Records from a dataset
>>

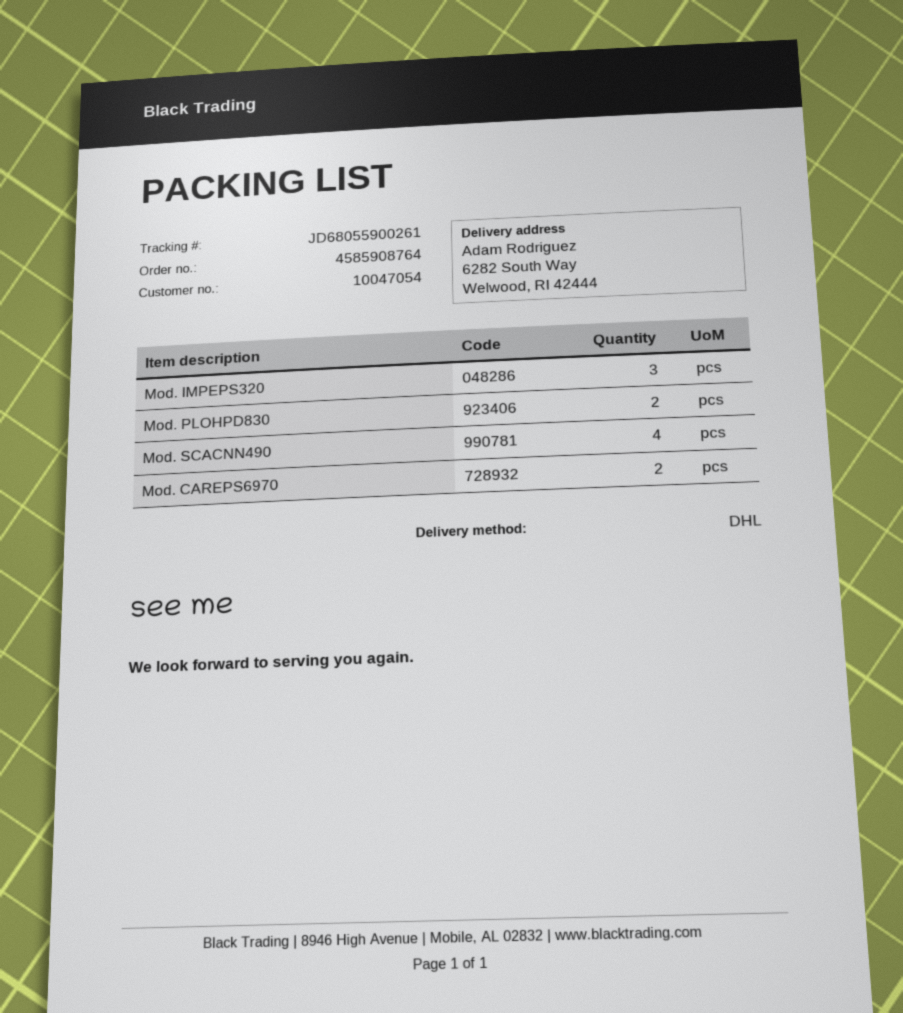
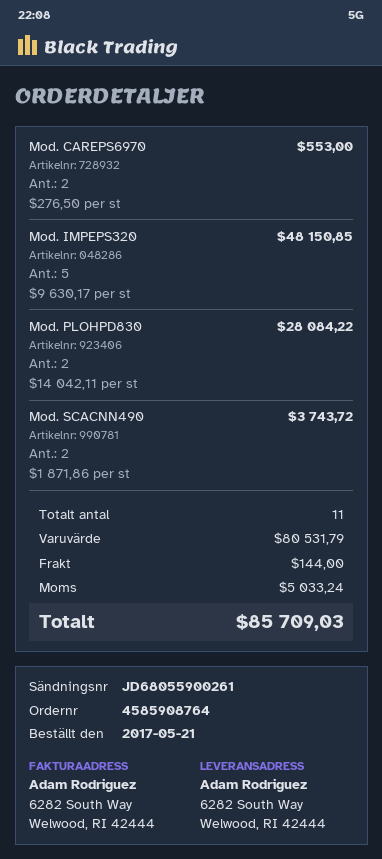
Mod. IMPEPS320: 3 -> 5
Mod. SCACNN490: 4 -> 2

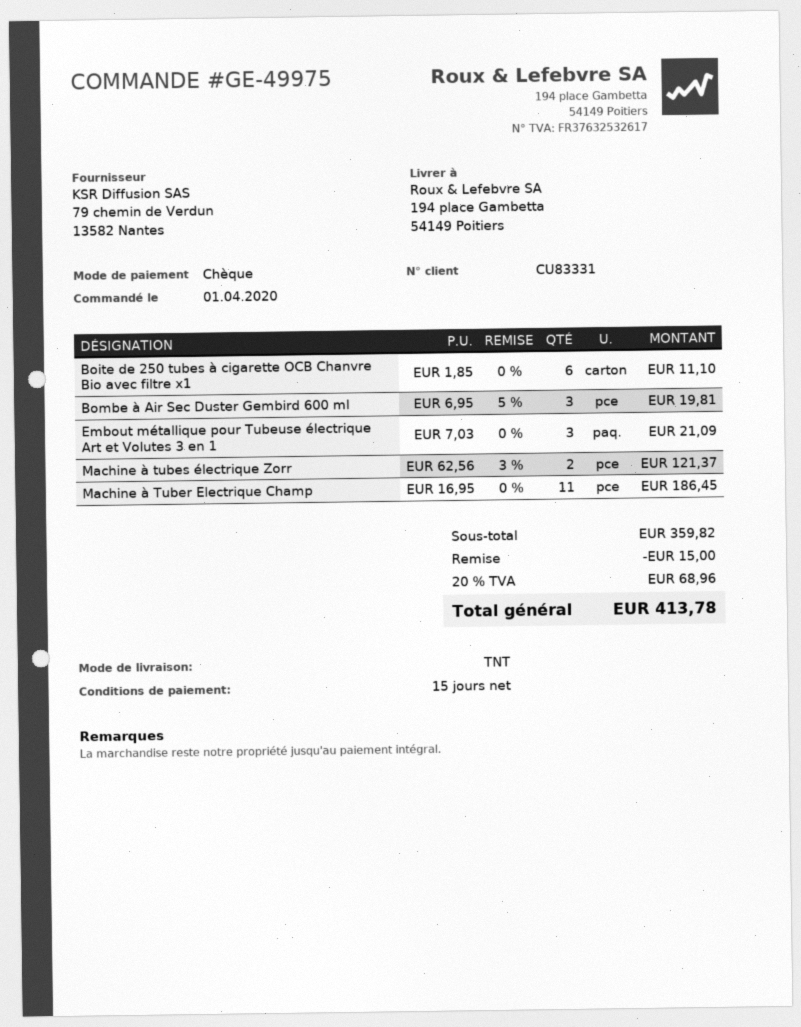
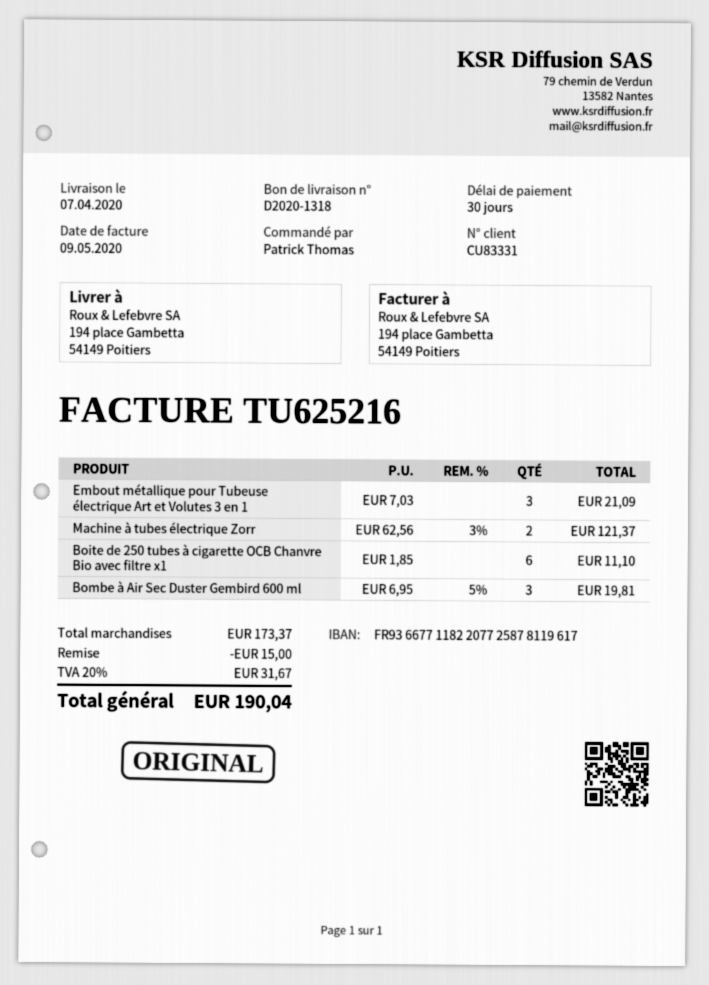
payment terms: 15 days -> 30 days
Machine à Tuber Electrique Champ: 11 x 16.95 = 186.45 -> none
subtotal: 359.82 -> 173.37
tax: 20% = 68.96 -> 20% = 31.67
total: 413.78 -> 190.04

<<

## The problem
Transcribe every record above exactly, leaving out the pictures.

## Answer to this exercise
Mod. IMPEPS320: 3 -> 5
Mod. SCACNN490: 4 -> 2

payment terms: 15 days -> 30 days
Machine à Tuber Electrique Champ: 11 x 16.95 = 186.45 -> none
subtotal: 359.82 -> 173.37
tax: 20% = 68.96 -> 20% = 31.67
total: 413.78 -> 190.04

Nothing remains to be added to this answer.